Welcome to a well belated edition of Premiership Primer. Today is a post dealing with what many have been asking for (including myself) in the series. I suppose I could say I postponed it long enough to say a post on the transfer window and player movement in European football would coincide with the actual transfer window, but that wouldn’t be fully true. At any rate, here we go.
For the longest time, I figured the transfer window was more or less like free agency or player trading that goes on in North American sports. It’s a time for clubs to bring in players. FIFA has mandated that there be two transfer windows per league. The first is the longest and takes place in the off-season. The second is a shorter, four week one in the middle of the season. Currently, MLS has its in-season transfer window open, so clubs vying for playoff positioning are able to bring in some players to help their cause. Other teams, such as the club I support, Seattle Sounders FC, might also be looking at getting some depth as they face a tough end-of-season slate that includes matches in three competitions (MLS, U.S. Open Cup, and CONCACAF Champions League).

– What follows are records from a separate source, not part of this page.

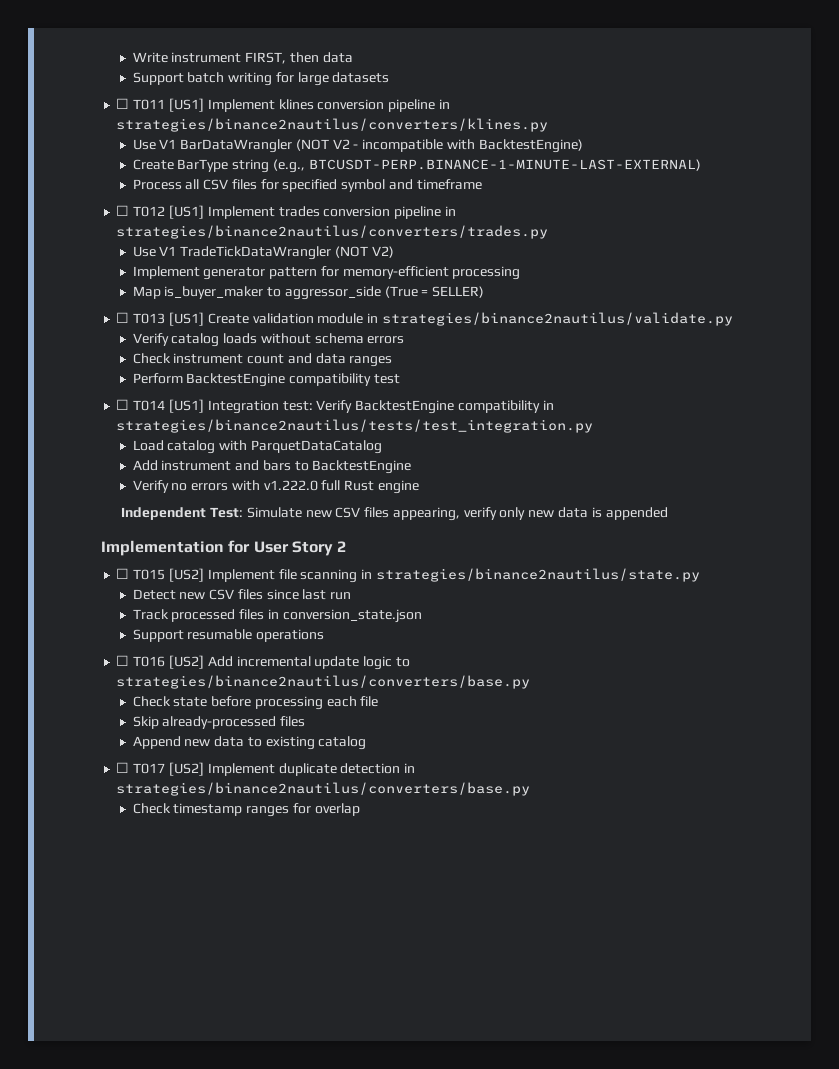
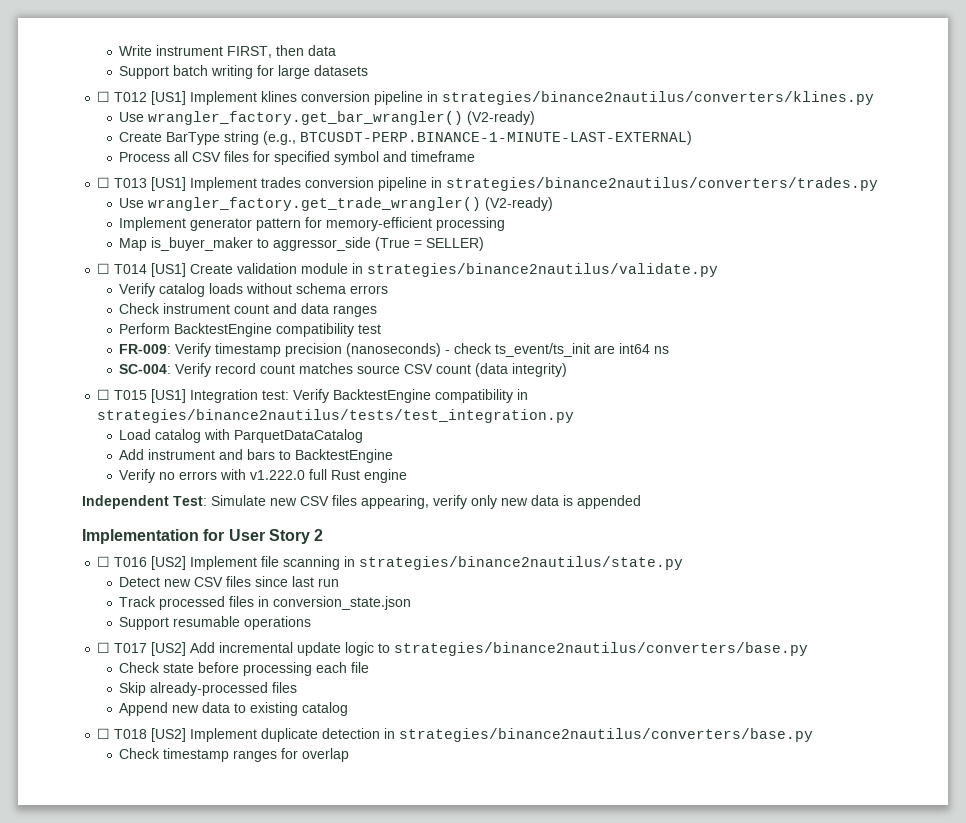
- ☐ T011 [US1] Implement klines conversion pipeline in strategies/binance2nautilus/converters/klines.py
+ ☐ T012 [US1] Implement klines conversion pipeline in strategies/binance2nautilus/converters/klines.py
- Use V1 BarDataWrangler (NOT V2 - incompatible with BacktestEngine)
+ Use wrangler_factory.get_bar_wrangler() (V2-ready)
- ☐ T012 [US1] Implement trades conversion pipeline in strategies/binance2nautilus/converters/trades.py
+ ☐ T013 [US1] Implement trades conversion pipeline in strategies/binance2nautilus/converters/trades.py
- Use V1 TradeTickDataWrangler (NOT V2)
+ Use wrangler_factory.get_trade_wrangler() (V2-ready)
- ☐ T013 [US1] Create validation module in strategies/binance2nautilus/validate.py
+ ☐ T014 [US1] Create validation module in strategies/binance2nautilus/validate.py
- ☐ T014 [US1] Integration test: Verify BacktestEngine compatibility in strategies/binance2nautilus/tests/test_integration.py
+ FR-009: Verify timestamp precision (nanoseconds) - check ts_event/ts_init are int64 ns
+ SC-004: Verify record count matches source CSV count (data integrity)
+ ☐ T015 [US1] Integration test: Verify BacktestEngine compatibility in strategies/binance2nautilus/tests/test_integration.py
- ☐ T015 [US2] Implement file scanning in strategies/binance2nautilus/state.py
+ ☐ T016 [US2] Implement file scanning in strategies/binance2nautilus/state.py
- ☐ T016 [US2] Add incremental update logic to strategies/binance2nautilus/converters/base.py
+ ☐ T017 [US2] Add incremental update logic to strategies/binance2nautilus/converters/base.py
- ☐ T017 [US2] Implement duplicate detection in strategies/binance2nautilus/converters/base.py
+ ☐ T018 [US2] Implement duplicate detection in strategies/binance2nautilus/converters/base.py

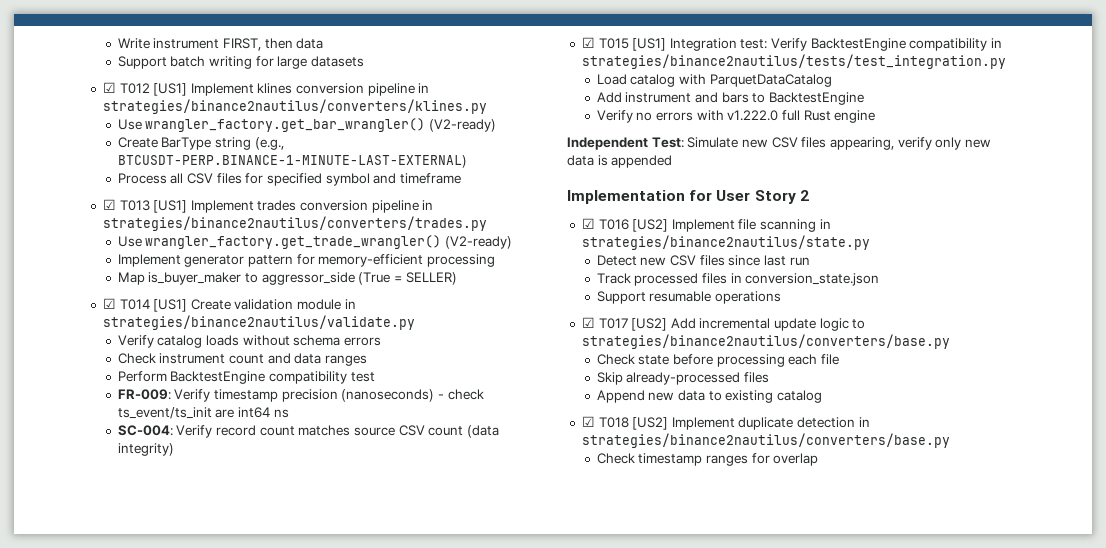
- ☐ T012 [US1] Implement klines conversion pipeline in strategies/binance2nautilus/converters/klines.py
+ ☑ T012 [US1] Implement klines conversion pipeline in strategies/binance2nautilus/converters/klines.py
- ☐ T013 [US1] Implement trades conversion pipeline in strategies/binance2nautilus/converters/trades.py
+ ☑ T013 [US1] Implement trades conversion pipeline in strategies/binance2nautilus/converters/trades.py
- ☐ T014 [US1] Create validation module in strategies/binance2nautilus/validate.py
+ ☑ T014 [US1] Create validation module in strategies/binance2nautilus/validate.py
- ☐ T015 [US1] Integration test: Verify BacktestEngine compatibility in strategies/binance2nautilus/tests/test_integration.py
+ ☑ T015 [US1] Integration test: Verify BacktestEngine compatibility in strategies/binance2nautilus/tests/test_integration.py
- ☐ T016 [US2] Implement file scanning in strategies/binance2nautilus/state.py
+ ☑ T016 [US2] Implement file scanning in strategies/binance2nautilus/state.py
- ☐ T017 [US2] Add incremental update logic to strategies/binance2nautilus/converters/base.py
+ ☑ T017 [US2] Add incremental update logic to strategies/binance2nautilus/converters/base.py
- ☐ T018 [US2] Implement duplicate detection in strategies/binance2nautilus/converters/base.py
+ ☑ T018 [US2] Implement duplicate detection in strategies/binance2nautilus/converters/base.py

Of course, this is Premiership Primer, so we’ll focus on that. England still has their pre-season window open, and it will last until August 31. The in-season window takes place in the month of January. It’s important to note that these windows are only for players coming in from other countries. Another thing to note is that the league a player is coming from does not have to have its transfer window open for a player to move. Only the window of the country a player is going into, and different countries have different transfer windows. For example, lets say Newcastle United wants to sign Mathias Ranegie, a striker in Sweden’s Allsvenskan, leading the competition with 14 goals. They could do so now, since England’s transfer window is open, even though Sweden’s mid-season one doesn’t open until August.
Where this differs from the trading North American sports fans have come to expect in their leagues is that no players go to the team losing the transferred player. Newcastle United wouldn’t owe Ranegie’s former team any players. Instead he and NUFC would negotiate a new deal. Now, Newcastle might give Haecken (Rangie’s Swedish Club) some monetary compensation. Star players command huge transfer fees. NUFC was involved in one of the largest transfer fees in history when the club sold Andy Carroll to Liverpool for 35 million pounds (40 million Euros…or $56,535,983.74 in American dollars.) That’s a little under half what Real Madrid paid Manchester United for Cristiano Ronaldo in 2009, when the Portuguese striker fetched a transfer fee of 94 million pounds (or $114,485,367.07). In terms of trying to get cash fast, relegated clubs might sell off some of their star players.
Of course, if a player has reached the end of their contract, they are free to negotiate with any club. This is like free agency in a way. It’s also referred to as a free transfer, since there is no transfer fee involved. Newcastle fans may recall that Michael Owen was a free transfer to Manchester United after the Magpies were relegated. We take some solace in the fact he’s not done much for the Red Devils.
If the transfer window is closed though and a team needs a shot in the arm, or would like to unload a player, it can go through the loan process. This is essentially when a player from a club is allowed to play for a different club. His rights are still retained by his original club, and the loaned player cannot play against the team that holds his rights. Newcastle has loaned out Kazenga LuaLua to Brighton and Hove Albion. That loan lasts until January 15. Sometimes there is a fee involved in a loan (or promises of a permanent transfer once the window is open. It should be noted that loaned players cannot play against the club holding their contract in league play. This is not an issue, since Brighton and Hove Albion plays in the Championship. But, should the Magpies and Seagulls meet in the FA Cup or League Cup (as unlikely as it is) he’d be eligible to play as the ban is only for league games.
As to whom Newcastle might be targeting as the season ends, I’ll leave that to the writers of this blog. They know much more than me on that subject. Also, just to point out, I’m not advocating for Newcastle to target Mathias Ranegie, he’s just an example from the Swedish league. Though hey, he’s got 14 goals. Why not? Plus, he almost has the right colors already.